As far as the wings go, I'd like them to be at a forward angle, to help carry more snow on the blade. One dealership that I plow at has no open side of the lot, so I can't just windrow the snow to one side. I have to move as much as I can down long "corridors" between lines of cars, and I feel like I'm constantly going over the same areas to pick up the trail-off. I know, most people would tell me to buy a V-plow, but I like the straight blade for 90% of my plowing. I'm seriously thinking of ordering a set of "Pro-wings" brand wings, but I'd rather see a factory Fisher set.

I understand that design and engineering cost a lot of money, so you wouldn't want to jump into untested waters. Well, I think Blizzard plows may have proven that wings are a very "sellable" feature, as they are getting more and more popular by the year. I don't think I'd want power-expandable wings like their 810 plow, just a setup that is removable like the Pro-wings or the Western plows new set.

Thanks again,
Ken


----------



## Gary Dwinal (Aug 1, 2001)

lakeeffect said:


> My dealer here told me that you could not put a snofoil on an XBlade because the design of the blade already has to much of a top curve and if you put a foil on it it would be halfway to the ground.

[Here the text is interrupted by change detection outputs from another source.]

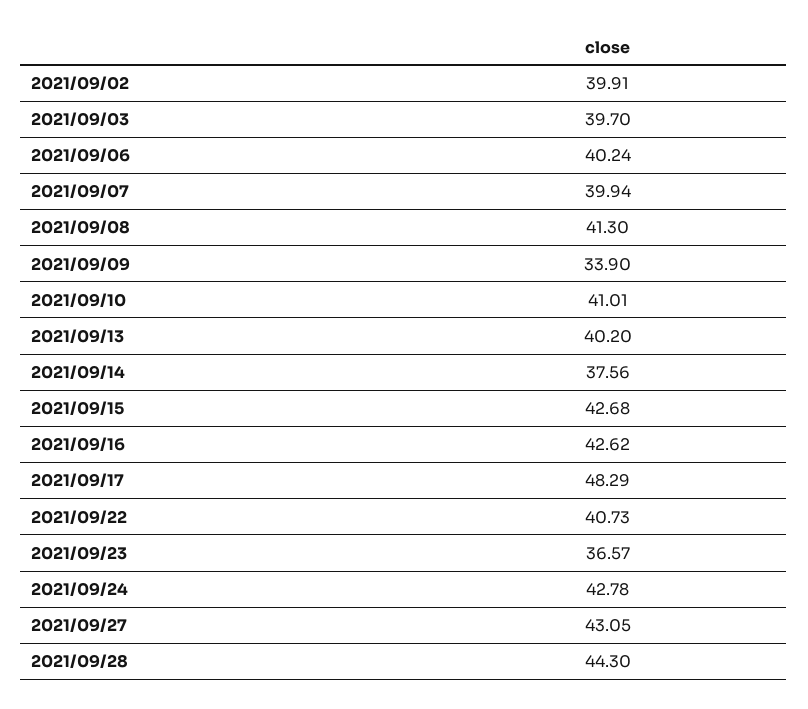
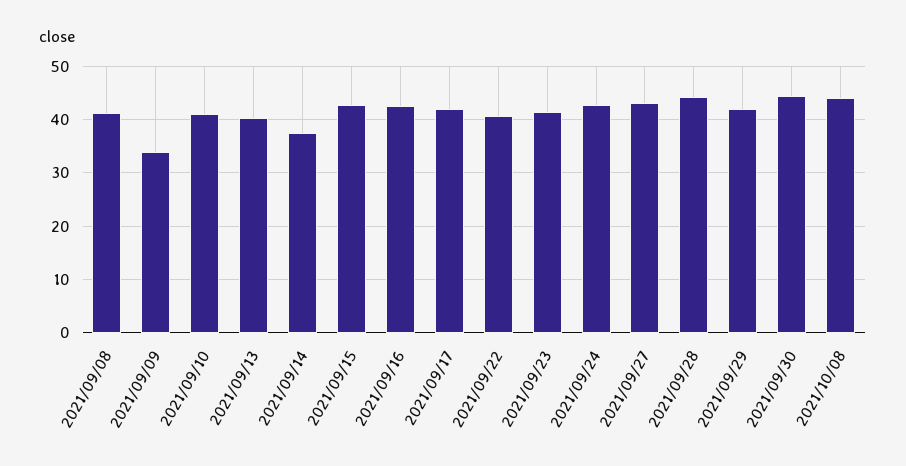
2021/09/02: 39.91 -> none
2021/09/03: 39.7 -> none
2021/09/06: 40.24 -> none
2021/09/07: 39.94 -> none
2021/09/17: 48.29 -> 42
2021/09/23: 36.57 -> 42
2021/09/29: none -> 42
2021/09/30: none -> 44
2021/10/08: none -> 44

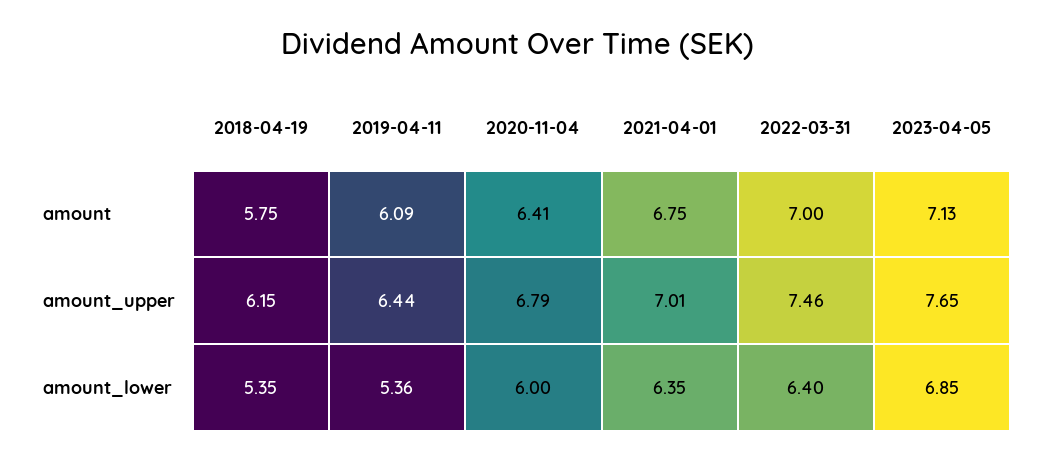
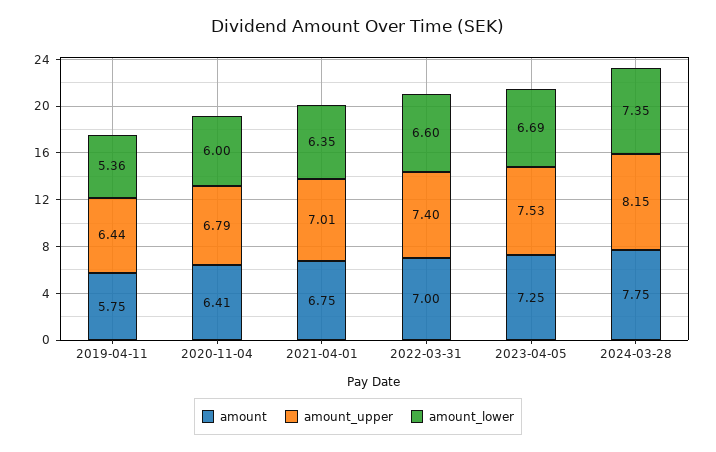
amount, 2018-04-19: 5.75 -> none
amount, 2019-04-11: 6.09 -> 5.75
amount, 2023-04-05: 7.13 -> 7.25
amount_upper, 2018-04-19: 6.15 -> none
amount_upper, 2022-03-31: 7.46 -> 7.4
amount_upper, 2023-04-05: 7.65 -> 7.53
amount_lower, 2018-04-19: 5.35 -> none
amount_lower, 2022-03-31: 6.4 -> 6.6
amount_lower, 2023-04-05: 6.85 -> 6.69
amount, 2024-03-28: none -> 7.75
amount_upper, 2024-03-28: none -> 8.15
amount_lower, 2024-03-28: none -> 7.35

I have always liked snofoils but have a rubber deflector on my Xblade and it seems to work well.


Hi lakeeffect,
When we designed the XBLADE series of plows, we chose not to design a Sno-Foil for them. The blades have 10" of overhang, meaning the leading edge of the blade at the top is 10" forward of the leading edge of the cutting edge. This gives the blade kind of a built-in Sno-Foil. For the folks that still need some type of deflector for powdery snow, the rubber deflector is the best option as it will simply flip up out of the way when stacking snow. However, we are not close minded on these types of options and if the market demand was high enough for such a product, we certainly would consider offering them. The problem would be the price. An educated guess would ballpark the price for such an accessory in the area of $600+. Not sure how many would still have an interest if that were the price??

Thank You


----------



## Gary Dwinal (Aug 1, 2001)

danno said:


> Gary,
> 
> I fabricated a backdrag blade for my 7 1/2 RD. I don`t know how it will perform as of yet.
> 
> ...


Hi Danno,
Thanks for the feedback on the accessories.


----------



## Big Dog D (Oct 1, 2005)

Gary Dwinal said:


> Hi lakeeffect,
> When we designed the XBLADE series of plows, we chose not to design a Sno-Foil for them. The blades have 10" of overhang, meaning the leading edge of the blade at the top is 10" forward of the leading edge of the cutting edge. This gives the blade kind of a built-in Sno-Foil. For the folks that still need some type of deflector for powdery snow, the rubber deflector is the best option as it will simply flip up out of the way when stacking snow. However, we are not close minded on these types of options and if the market demand was high enough for such a product, we certainly would consider offering them. The problem would be the price. An educated guess would ballpark the price for such an accessory in the area of $600+. Not sure how many would still have an interest if that were the price??
> 
> Thank You


What about a stinless version of the Deflector that Fisher makes/made?? Just a simple flat piece of stainless bent at an angle consistent with the plow face??


----------



## Gary Dwinal (Aug 1, 2001)

Bad Luck said:


> Gary - Welcome back man. Last year was my first as far as using a Fisher product and I must say that I am very pleased with my purchase. On the topic of wings I believe I asked in another forum if anyone had used them on a 7.5RD as the type of lots that I plow would benefit greatly from their use. Is there anything on the market that you recommend for this type of blade?
> On the topic of backdraging blades I'm not all that sure that I would use it, as I have no problems now. But I think it could help those that backdrag for long distances as the blade tends to ride up on the snow the farther back you go.
> 
> I do encounter the occasional problem with my mounting system as the passenger side does not always want to engage, but other than that I have no gripes. It's up high and out of the way, and is idiot proof.


Hi Bad Luck,
It is nice to be back. I always look forward to participating in this forum. I wish I could spend more than a week on here but then some of the items on some of the wish lists on here may never become a reality!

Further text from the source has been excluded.